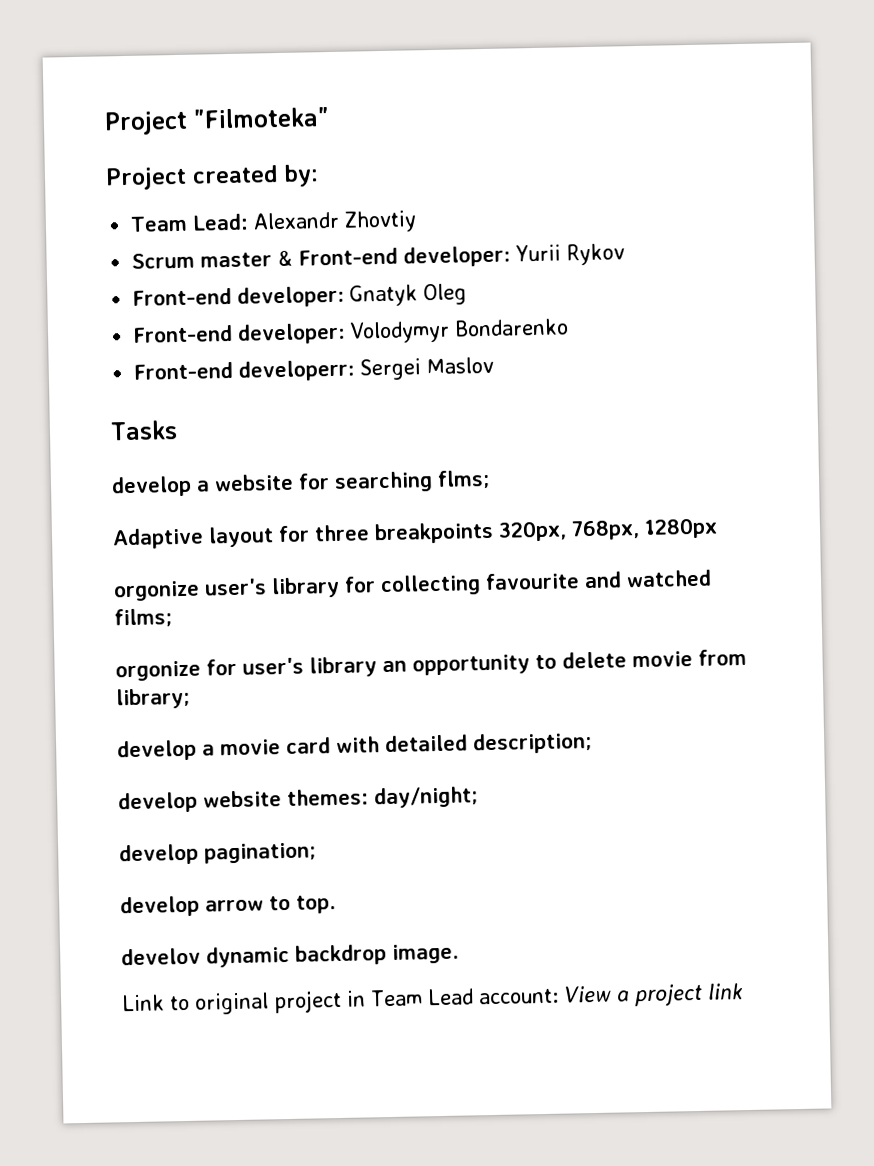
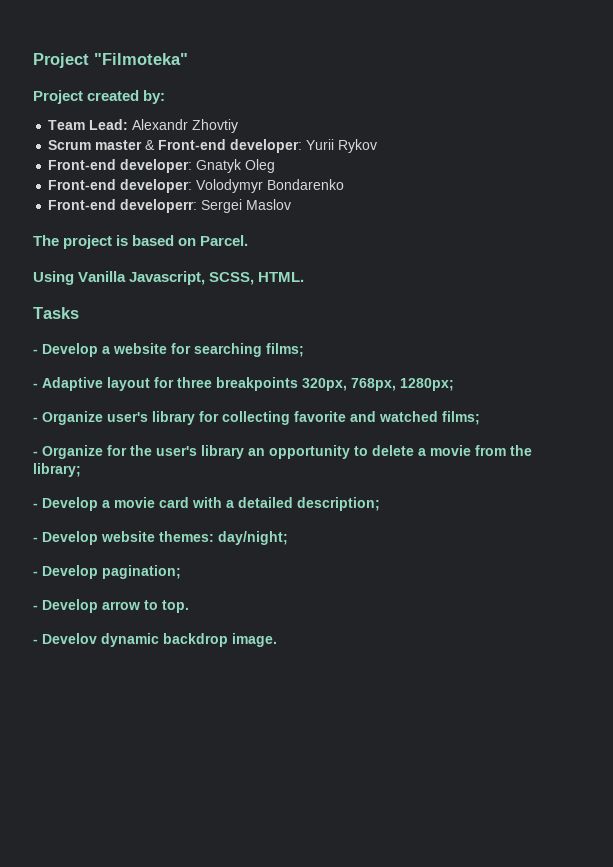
(495, 365) none -> [33,235,249,249] [33,271,305,285] // The project is based on Parcel. // Using Vanilla Javascript, SCSS, HTML.
[111,475,192,498] develop -> [33,343,98,357] - Develop
[437,469,490,489] flms; // -> [266,343,304,357] [33,383,38,388] films; // -
[644,517,718,539] [113,580,200,602] 1280px // orgonize -> [400,378,454,391] [33,411,103,425] 1280px; // - Organize
[485,572,580,591] favourite -> [294,411,346,422] favorite
[115,658,237,682] orgonize for -> [33,445,152,459] - Organize for the
(627, 660) none -> [418,448,426,456] a
(747, 657) none -> [510,445,532,456] the
[117,739,197,762] develop -> [33,497,98,511] - Develop
(380, 745) none -> [226,500,234,508] a
[118,791,198,814] develop -> [33,531,98,545] - Develop
[119,843,199,866] develop -> [33,565,98,579] - Develop
[120,895,200,918] develop -> [33,599,98,613] - Develop
[121,947,201,966] develov -> [33,633,97,644] - Develov
[121,983,744,1015] // Link to original project in Team Lead account: View a project link -> (277, 640) none

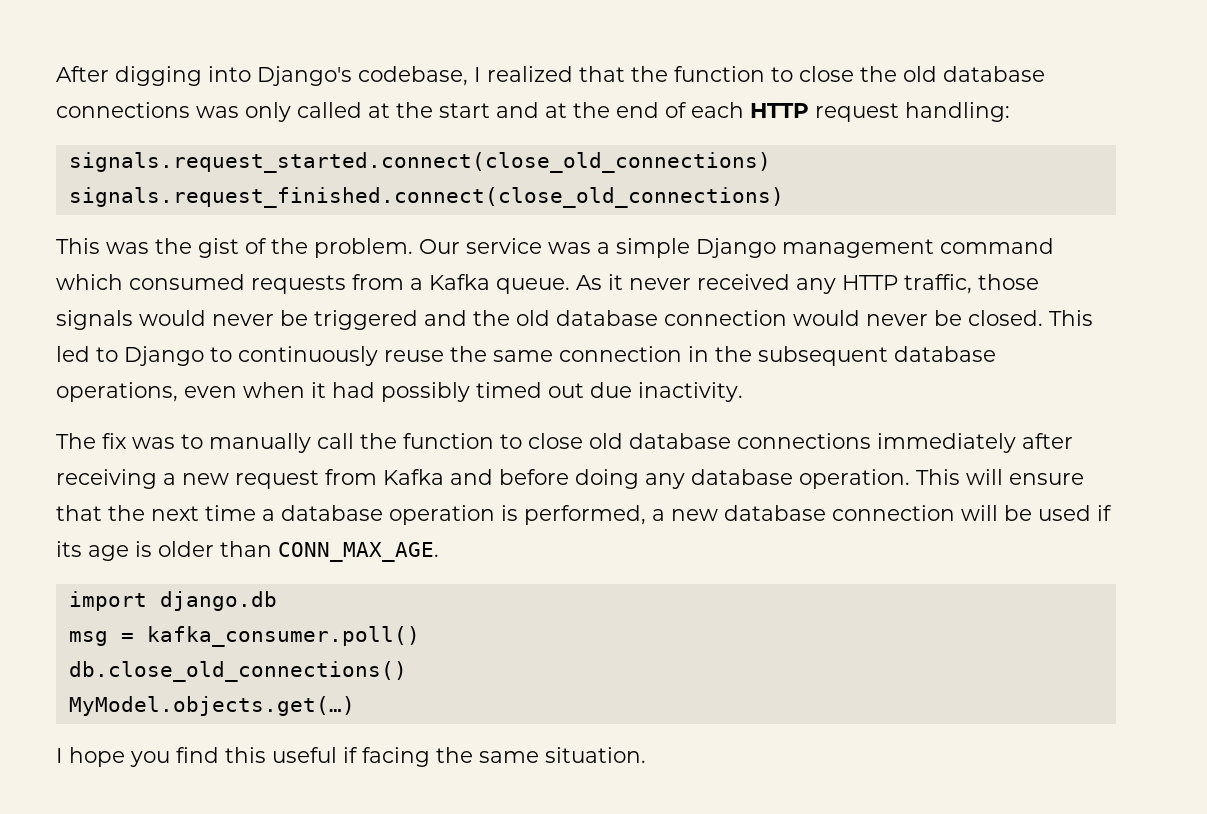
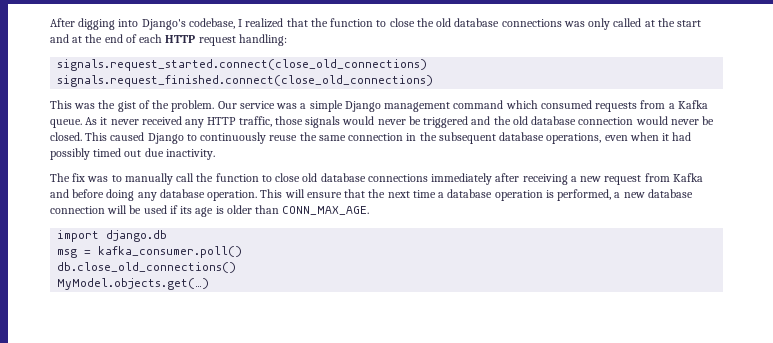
[56,346,118,362] led to -> [110,132,145,141] caused
[56,747,646,767] // I hope you find this useful if facing the same situation. -> (210, 284) none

::::::

**PROBLEM DESCRIPTION**:
Pick each line holding "Organize" out of the entries above and return it.

**THE ANSWER**:
[644,517,718,539] [113,580,200,602] 1280px // orgonize -> [400,378,454,391] [33,411,103,425] 1280px; // - Organize
[115,658,237,682] orgonize for -> [33,445,152,459] - Organize for the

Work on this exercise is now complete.